§ Task requirements
Skip the pictures and return every entry exactly as written.

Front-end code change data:
* * *

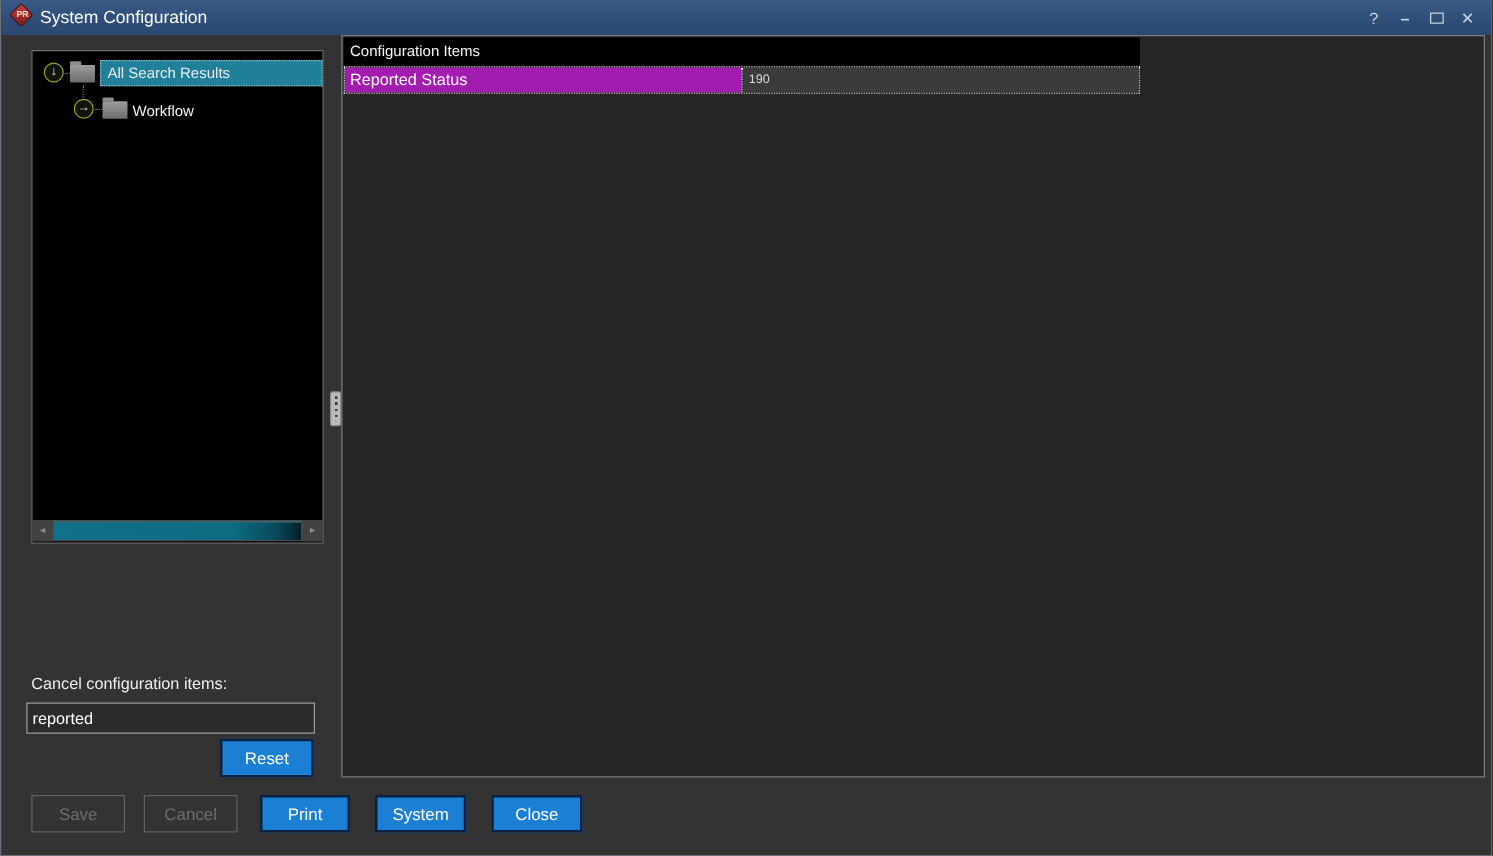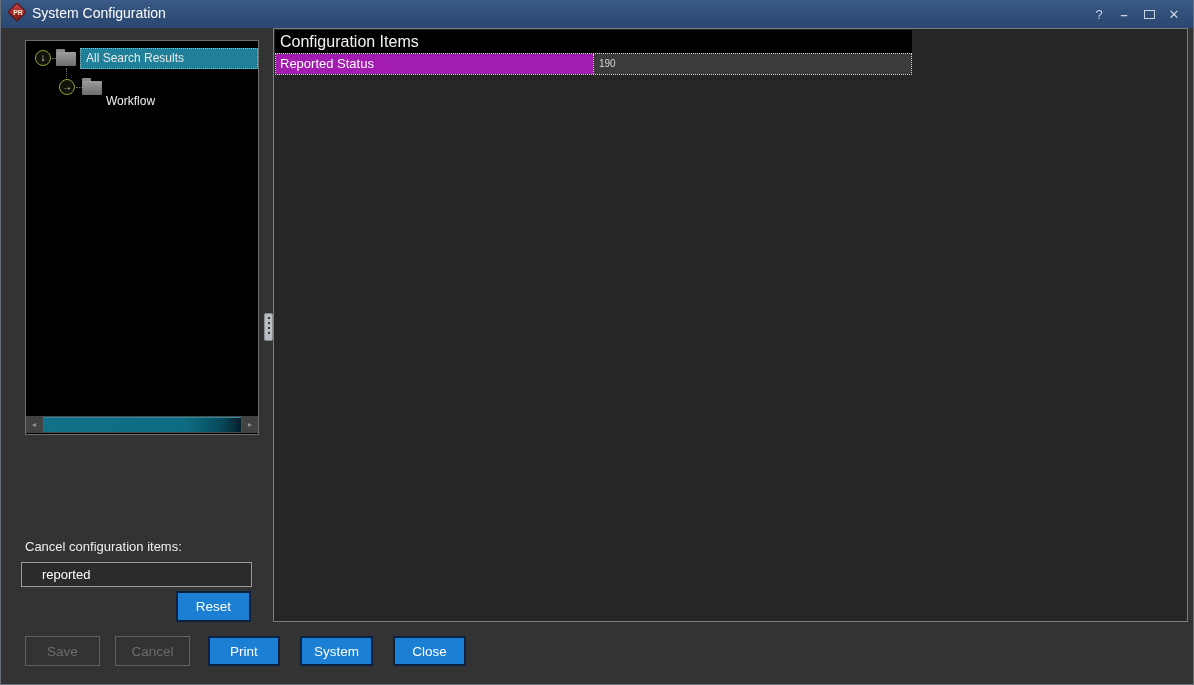--- a/index.html
+++ b/index.html
@@ -93,7 +93,7 @@
   .grid { position:absolute; left:1px; top:1px; width:637px; }
   .grid-header { display:flex; background:#000000; height:23px; }
   .grid-header .hc {
-    color:#f4f4f4; font-size:16px; line-height:23px; padding-left:5px;
+    color:#f4f4f4; font-size:12px; line-height:23px; padding-left:5px;
   }
   .hc-items { width:318px; }
   .hc-value { width:319px;margin-top:24px; }

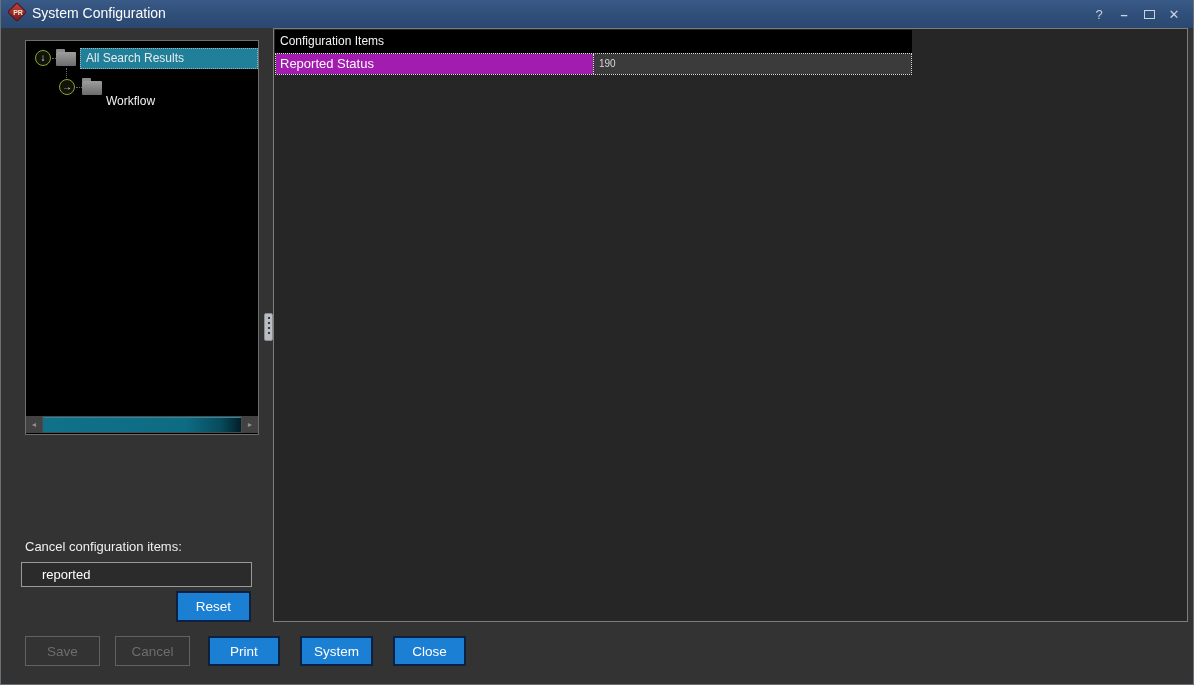--- a/index.html
+++ b/index.html
@@ -57,7 +57,7 @@
   }
   .tree-label-plain {
     position:absolute; left:80px; top:39px; height:18px;
-    color:#f2f2f2; font-size:12px; line-height:18px; white-space:nowrap;margin-top:12px;
+    color:#f2f2f2; font-size:12px; line-height:18px; white-space:nowrap;
   }
   .connector-v { position:absolute; border-left:1px dotted #6b6b6b; width:0; }
   .connector-h { position:absolute; border-top:1px dotted #6b6b6b; height:0; }

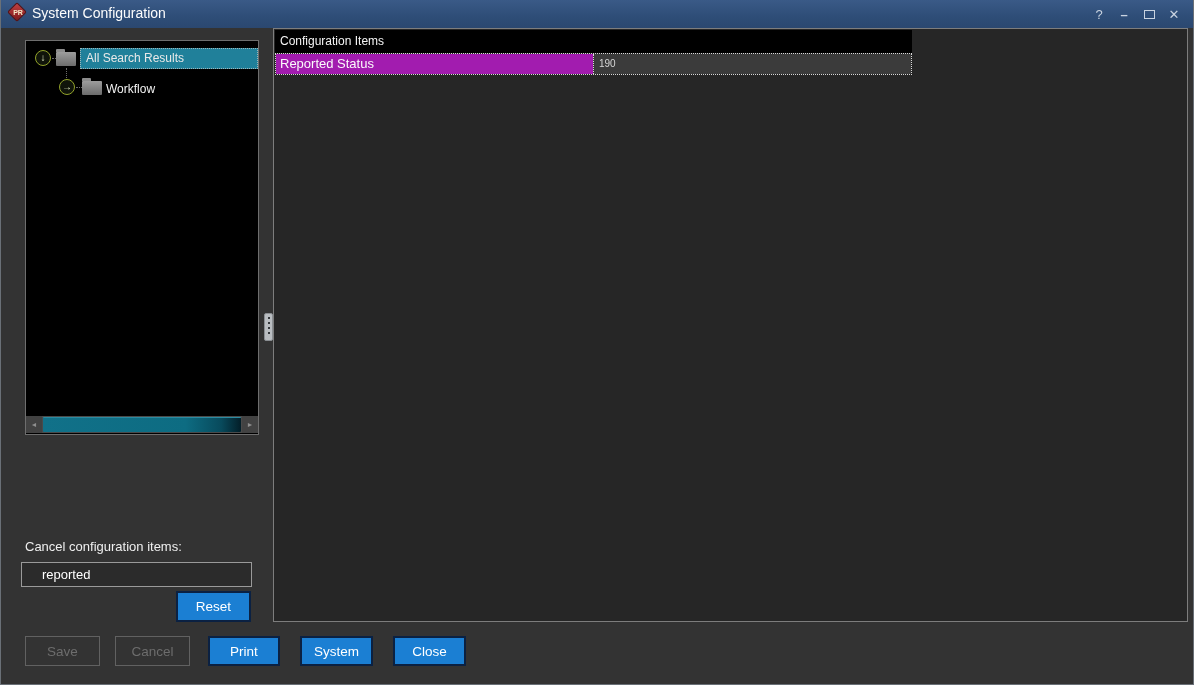--- a/index.html
+++ b/index.html
@@ -111,7 +111,7 @@
   .search-input {
     position:absolute; left:20px; top:562px; width:231px; height:25px;
     background:#2b2b2b; border:1px solid #9a9a9a; color:#ffffff;
-    font-size:13px; padding:0 20px; font-family:"Liberation Sans", sans-serif; outline:none;
+    font-size:13px; padding:0 4px; font-family:"Liberation Sans", sans-serif; outline:none;
   }
   
   .btn {

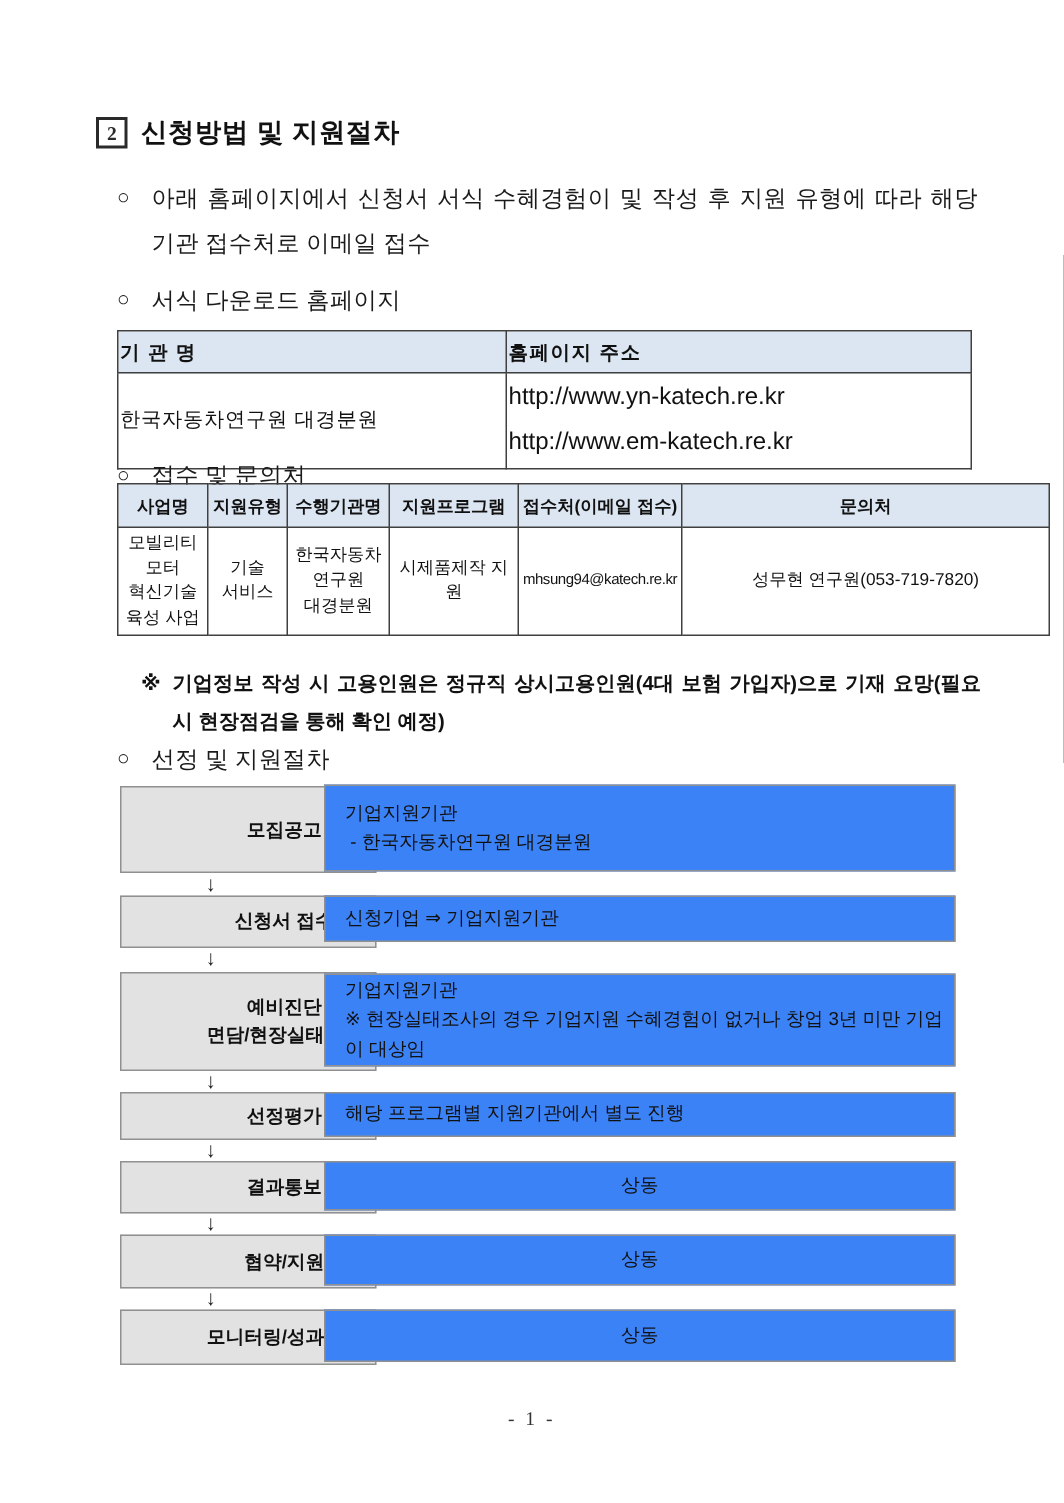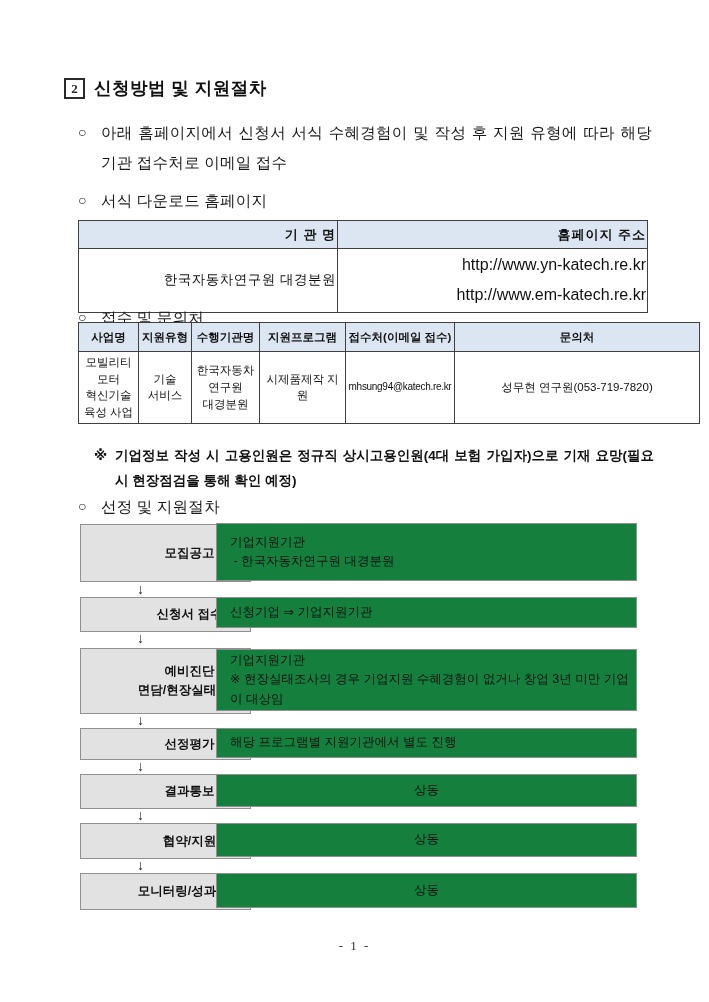--- a/index.html
+++ b/index.html
@@ -33,7 +33,7 @@
   
   table{border-collapse:collapse;table-layout:fixed;}
   .t1{top:220px;left:78px;width:570px;}
-  .t1 th,.t1 td{border:1px solid #404040;text-align:right;vertical-align:middle;}
+  .t1 th,.t1 td{border:1px solid #404040;text-align:left;vertical-align:middle;}
   .t1 th{background:#dce6f2;height:25px;font-size:13px;font-weight:bold;letter-spacing:1px;}
   .t1 td{height:50px;}
   .t1 .org-cell{font-size:13.5px;letter-spacing:0.5px;}

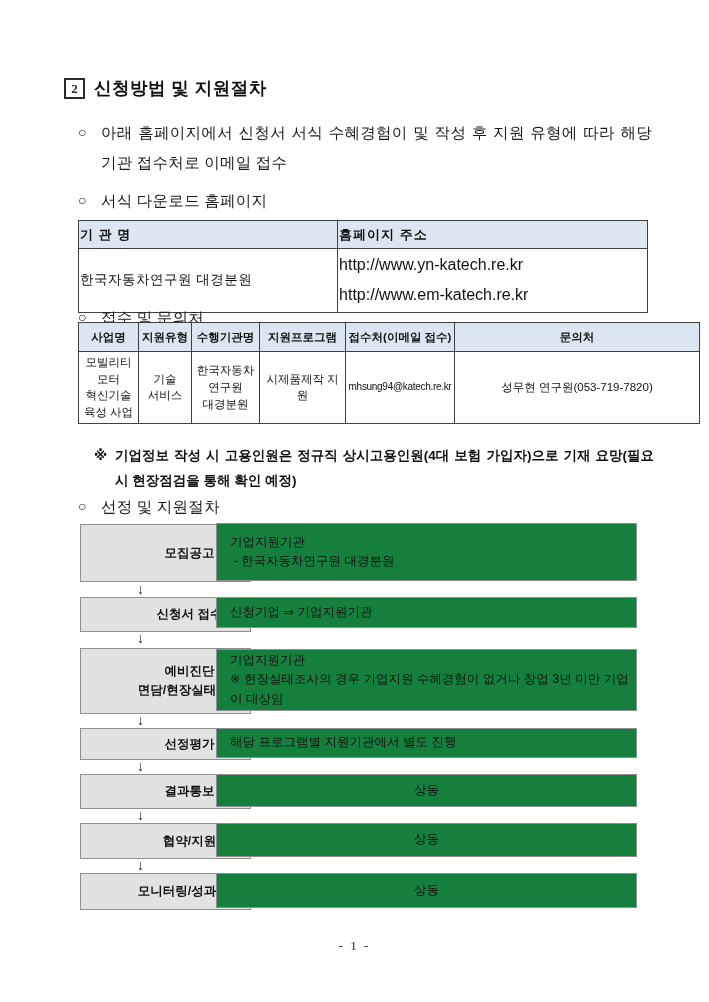--- a/index.html
+++ b/index.html
@@ -59,7 +59,7 @@
     font-size:12.5px;font-weight:600;color:#111;line-height:1.5;padding-left:48px;
   }
   .fdetail{
-    left:216px;width:421px;background:#15803d;border:1px solid #909090;
+    left:216px;width:421px;background:#3b82f6;border:1px solid #909090;
     display:flex;align-items:center;font-size:12.5px;font-weight:500;
     color:#111;line-height:1.55;padding-left:13px;box-sizing:border-box;
   }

* * *

§ Task solution
--- a/index.html
+++ b/index.html
@@ -93,7 +93,7 @@
   .grid { position:absolute; left:1px; top:1px; width:637px; }
   .grid-header { display:flex; background:#000000; height:23px; }
   .grid-header .hc {
-    color:#f4f4f4; font-size:16px; line-height:23px; padding-left:5px;
+    color:#f4f4f4; font-size:12px; line-height:23px; padding-left:5px;
   }
   .hc-items { width:318px; }
   .hc-value { width:319px;margin-top:24px; }

--- a/index.html
+++ b/index.html
@@ -57,7 +57,7 @@
   }
   .tree-label-plain {
     position:absolute; left:80px; top:39px; height:18px;
-    color:#f2f2f2; font-size:12px; line-height:18px; white-space:nowrap;margin-top:12px;
+    color:#f2f2f2; font-size:12px; line-height:18px; white-space:nowrap;
   }
   .connector-v { position:absolute; border-left:1px dotted #6b6b6b; width:0; }
   .connector-h { position:absolute; border-top:1px dotted #6b6b6b; height:0; }

--- a/index.html
+++ b/index.html
@@ -111,7 +111,7 @@
   .search-input {
     position:absolute; left:20px; top:562px; width:231px; height:25px;
     background:#2b2b2b; border:1px solid #9a9a9a; color:#ffffff;
-    font-size:13px; padding:0 20px; font-family:"Liberation Sans", sans-serif; outline:none;
+    font-size:13px; padding:0 4px; font-family:"Liberation Sans", sans-serif; outline:none;
   }
   
   .btn {

--- a/index.html
+++ b/index.html
@@ -33,7 +33,7 @@
   
   table{border-collapse:collapse;table-layout:fixed;}
   .t1{top:220px;left:78px;width:570px;}
-  .t1 th,.t1 td{border:1px solid #404040;text-align:right;vertical-align:middle;}
+  .t1 th,.t1 td{border:1px solid #404040;text-align:left;vertical-align:middle;}
   .t1 th{background:#dce6f2;height:25px;font-size:13px;font-weight:bold;letter-spacing:1px;}
   .t1 td{height:50px;}
   .t1 .org-cell{font-size:13.5px;letter-spacing:0.5px;}

--- a/index.html
+++ b/index.html
@@ -59,7 +59,7 @@
     font-size:12.5px;font-weight:600;color:#111;line-height:1.5;padding-left:48px;
   }
   .fdetail{
-    left:216px;width:421px;background:#15803d;border:1px solid #909090;
+    left:216px;width:421px;background:#3b82f6;border:1px solid #909090;
     display:flex;align-items:center;font-size:12.5px;font-weight:500;
     color:#111;line-height:1.55;padding-left:13px;box-sizing:border-box;
   }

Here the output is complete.